La personne atteinte de dépression souffre, parmi nombre de symptômes, d'une sensibilité émotionnelle excessive. Un trouble psychologique la maintenant dans un état fébrile, constamment au bord des larmes. Hostiles , si vous me pardonnez cette analogie osée, éprouve la même pathologie.
Le film de Scott Cooper est dévasté par l'accablement, tel un malade replié sur lui-même. Le poids du passé est si lourd pour lui qu'il traîne, s'enlise comme dans la poussière et la terre des grandes plaines américaines, déployées ici il est vrai, avec une sorte de majesté crépusculaire. Cet héritage qui écrase le film, c'est la violence. Une violence consubstantielle au fondement même des États-Unis.
La phrase en exergue d'ailleurs, avant le prologue, pose déjà les bases du récit et peut-être enclave trop tôt le film dans les mailles inflexibles de son sujet. Certes Hostiles prend une tonalité grave, de rigueur, mais semble comme emprisonnée par elle. Il peine à raconter autre chose que les manifestations traumatiques, et non le trauma originel, des héros. Si ce n'est les personnages campés par Christian Bale et Rosamund Pike, les rôles secondaires pâtissent d'un manque de densité, de profondeur nécessaires pour appuyer la dimension tragique de leur existence. Le chef Indien mourant par exemple, convoyé du début à la fin, manque d'incarnation. Son mutisme, à l'instar de la majorité des autres personnages, n'épaissit pas ses traits, il accroît son abstraction, et par extension, l'asthénie du film.

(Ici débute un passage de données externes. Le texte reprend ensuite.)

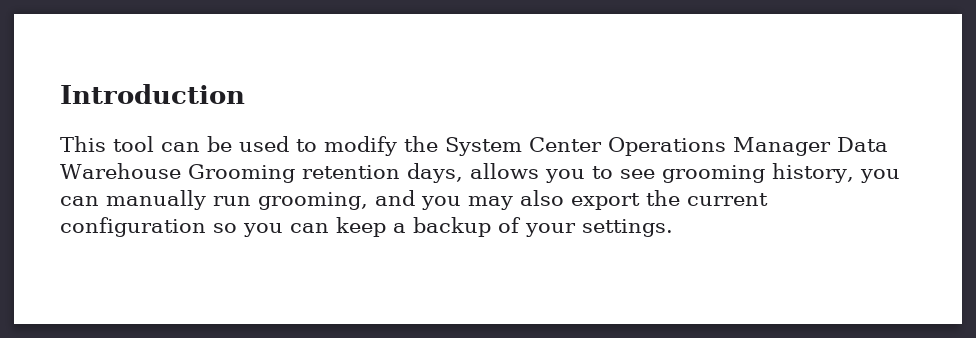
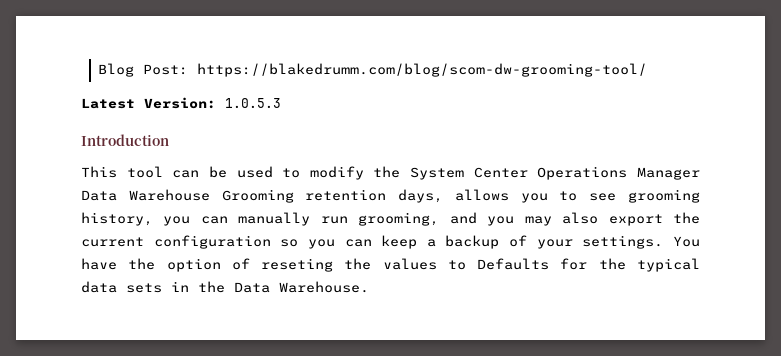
+ Blog Post: https://blakedrumm.com/blog/scom-dw-grooming-tool/
+ Latest Version: 1.0.5.3
+ You have the option of reseting the values to Defaults for the typical data sets in the Data Warehouse.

Le film se veut comme une plaie à vif, encore triturée et non cicatrisée, elle apparaît malheureusement déjà suturée. On imagine bien le déchirement originel, la source des maux, on peine néanmoins à le ressentir. De là le coté dépressif souligné plus tôt.
Mais s'imagine-t-on refuser l'appel d'un malade ? Bien sûr que non, et Hostiles possèdent ses moments de bravoures, parfois timorés, mais parfois heureusement puissants. La photographie doucereuse, la mise en scène sobre et solennelle de Scott Cooper, comme en berne pour ce monde, transparaissent de fatalité.
C'est d'autant plus regrettable donc, à mon sens, du choix du traitement des personnages. Il mise trop sur les douleurs sourdes, sur la difficulté de communiquer. Si ce choix pouvait s'avérer probant et finalement assez logique, il se retourne à plusieurs reprises tel un piège. Certains dialogues sonnent faux, tranchent avec le renfrognement jusque-là omniprésent et résonnent comme un coup de pouce pour épaissir la trame. En témoigne cette discussion bancale, au cœur du film, sur la condition des Indiens. On ressent trop la tentation de Scott Cooper de vouloir dresser des ponts avec la situation sociale et raciale des États-Unis d'aujourd'hui.
Mais il serait cruel de chicaner sur les défauts d'Hostiles tant celui-ci propose une version contemporaine du Western -genre suranné dit-on- pas manichéenne pour un dollar, qui réussit malgré sa tristesse pesante à rouvrir les portes grinçantes du ranch mythique, bâti depuis ses plus profonds soubassements, malgré l'aridité apparente et l'assèchement du soleil, sur un sol noyé de rouge.